Tuesday, January 25, 2011

life pondering


The weekly buzz from college is..... Not much going on. Trying to cope with winter, spinning rifle in Winter Guard. I cleaned out my side of the room. That was really exciting (minus the fact that I lost my tiny scissors that I use to cut my bangs so uhh... my hair's going to be getting pretty interesting) Other than that. I haven't done much. OH WAIT! I went to this dance party that was super fun! And on February 5th there's another dance party, I love to dance!!! (So... I think until this point I have always spelled February wrong... I always thought it was Febuary) (oops) Yup. I'm also crazy trying to figure out my life. Here's the list so far of things I want in life:
- Travel
- A career in Anthropology or History
- To settle down and marry (or maybe not marry but know that I will always have some one there.... which if that means getting married I'm all for it)
- Have that unique vintage inspired whispy outward appearance (yet still have that tough granola girl side)
- Be very health conscious
- Grow my own garden for both flowers and food.
- Have egg laying chickens. Not too many though...
- Own one cat. Even though I'm allergic, I'm going to find a hypo allergenic cat that I will love forever.
- Write a book, like a legit book, I always start these stories but never actually try to publish any of them.
- Be in a position that I can camp and canoe in the BWCA every other year for the rest of my life.
- Oh and hike the Appalachian trail:)

And that in a nut shell is what I want to do with my life. And so today... at 10:57 on a Tuesday I start the rest of my life. As a semi-adult. Guys I gotta grow up... And that is one scary adventure... @_@ why the hell am I thinking about this?? I need to go shower and go to sleep... I think I'm craving both Beau and Spring.
Sigh. Peace out World, may you rest well this cold winter night. §
PS The pic has no point. It's so random I thought it fit right in.

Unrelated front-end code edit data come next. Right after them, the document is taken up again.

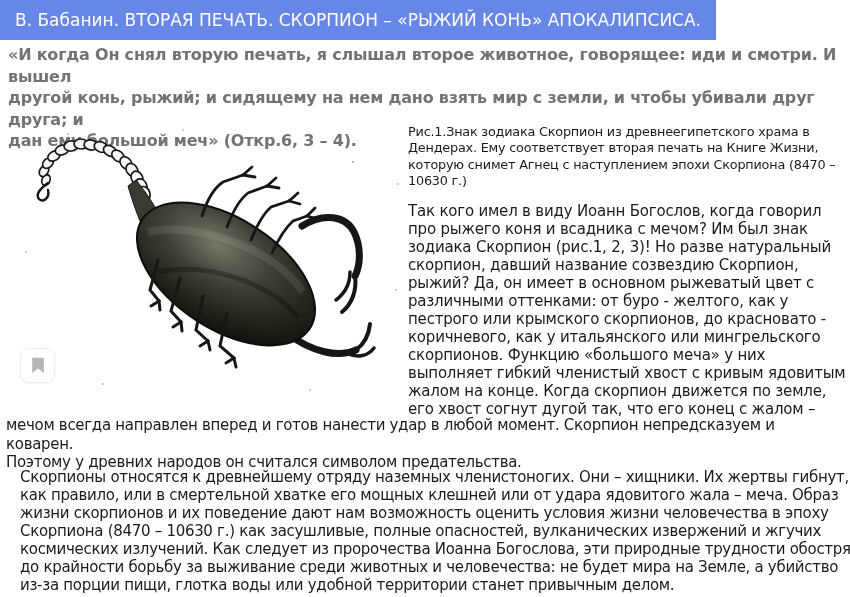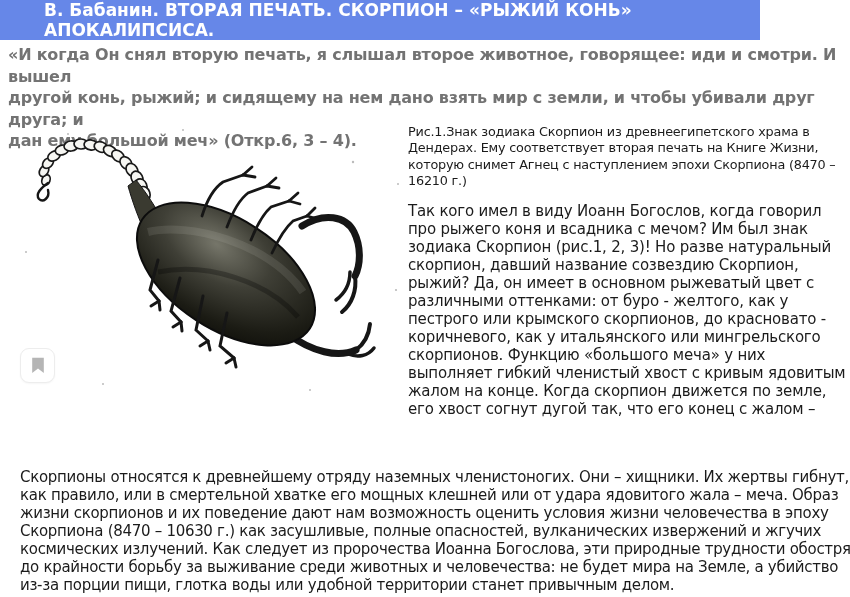--- a/index.html
+++ b/index.html
@@ -21,7 +21,7 @@
     position:absolute;left:0;top:0;width:716px;height:40px;
     background:var(--banner-bg);color:var(--banner-text);
     display:flex;align-items:center;justify-content:center;
-    font-size:17px;font-weight:bold;letter-spacing:0;padding-left:44px;
+    font-size:17px;font-weight:normal;letter-spacing:0;
   }
 
   .quote{

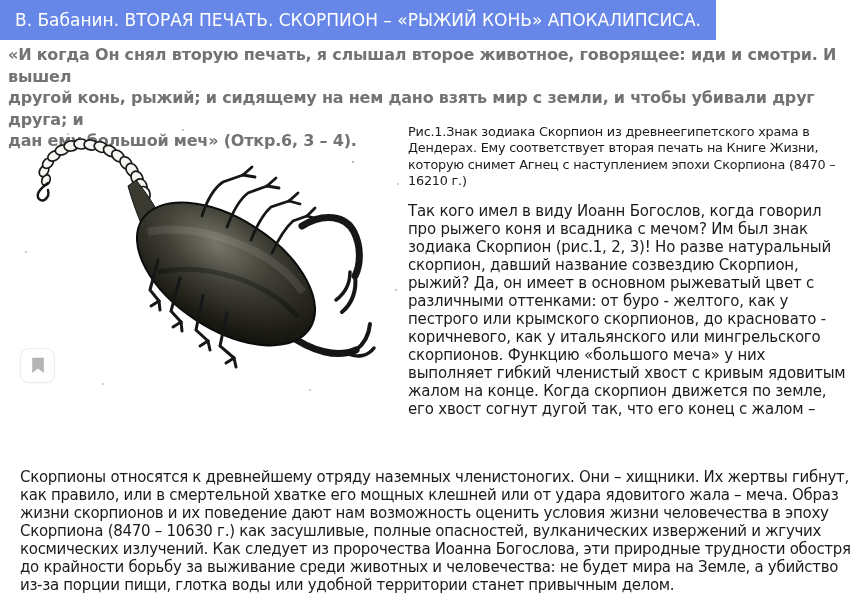--- a/index.html
+++ b/index.html
@@ -171,7 +171,7 @@
     <p class="caption">Рис.1.Знак зодиака Скорпион из древнеегипетского храма в
 Дендерах. Ему соответствует вторая печать на Книге Жизни,
 которую снимет Агнец с наступлением эпохи Скорпиона (8470 –
-16210 г.)</p>
+10630 г.)</p>
     <p class="para">Так кого имел в виду Иоанн Богослов, когда говорил
 про рыжего коня и всадника с мечом? Им был знак
 зодиака Скорпион (рис.1, 2, 3)! Но разве натуральный

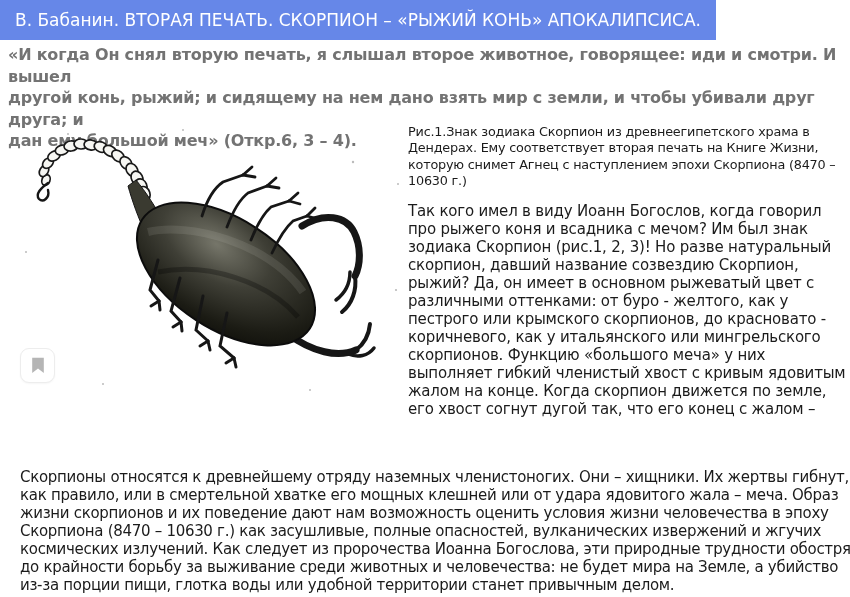--- a/index.html
+++ b/index.html
@@ -186,6 +186,8 @@
 его хвост согнут дугой так, что его конец с жалом –</p>
   </div>
 
+  <p class="para cont">мечом всегда направлен вперед и готов нанести удар в любой момент. Скорпион непредсказуем и коварен.
+Поэтому у древних народов он считался символом предательства.</p>
 
   <p class="para final">Скорпионы относятся к древнейшему отряду наземных членистоногих. Они – хищники. Их жертвы гибнут,
 как правило, или в смертельной хватке его мощных клешней или от удара ядовитого жала – меча. Образ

Thursday, January 13, 2011

"50 first Dates"

So I'm watching that movie and it's pretty much breaking my heart. I'm so glad that Liz doesn't stick around the room much. I'm pretty much balling my eyes out. It does help that I'm already feeling sorry for myself and I'm all depressed and really missing my Beau right now. But it's so cute, and I don't normally like Adam Sandler. Granted as of right now I'm a bit over half way through the movie but still. Maybe this is just pre pms-ing. (Bwahahahhahah movie update, they just had sex, and the dolphins are freaking hilarious.) (T__T "Lucy, will you marry me?" "Ofcourse" "Don't forget me" "Never" T__T)
Sigh, Yup.... this is what I do with my time. I am really really missing Beau right now. I am really being sappy right now. Also wondering if i should let him read this.... NAWWWWWW he'd prolly dump me.
OH MY GOSH, idk if any one has seen the trailers for the new movie "The Roomate" holy shit. that just looks scary, I feel like that would be the creepiest thing ever, especially since she seems all normal at first, or in the way of outer apperence she looked totally normal.
In other news. It's cold here. Like rediculously cold. And I tried to buy books today at 8am... I failed cause i didnt have enough money. which is dumb cause I am making a shit ton of money these next two weeks but I dont get paid for that amount till FEBUARY 15th!! Which makes buying books really stressful and is causing some major anxiety problems. And I want to stop being dependent on my parents so much, they pay for everything. And I just feel so inadequate.
OH MY GOD....... THAT MOVIE WAS AMAZING. I CAN'T BELIEVE.... T_T GUYS IM CRYING. that was the cutest movie ever.
And then i flip to Jersey Shore.
Uhhh peace out world.

Monday, January 10, 2011

My Expectations for this semester...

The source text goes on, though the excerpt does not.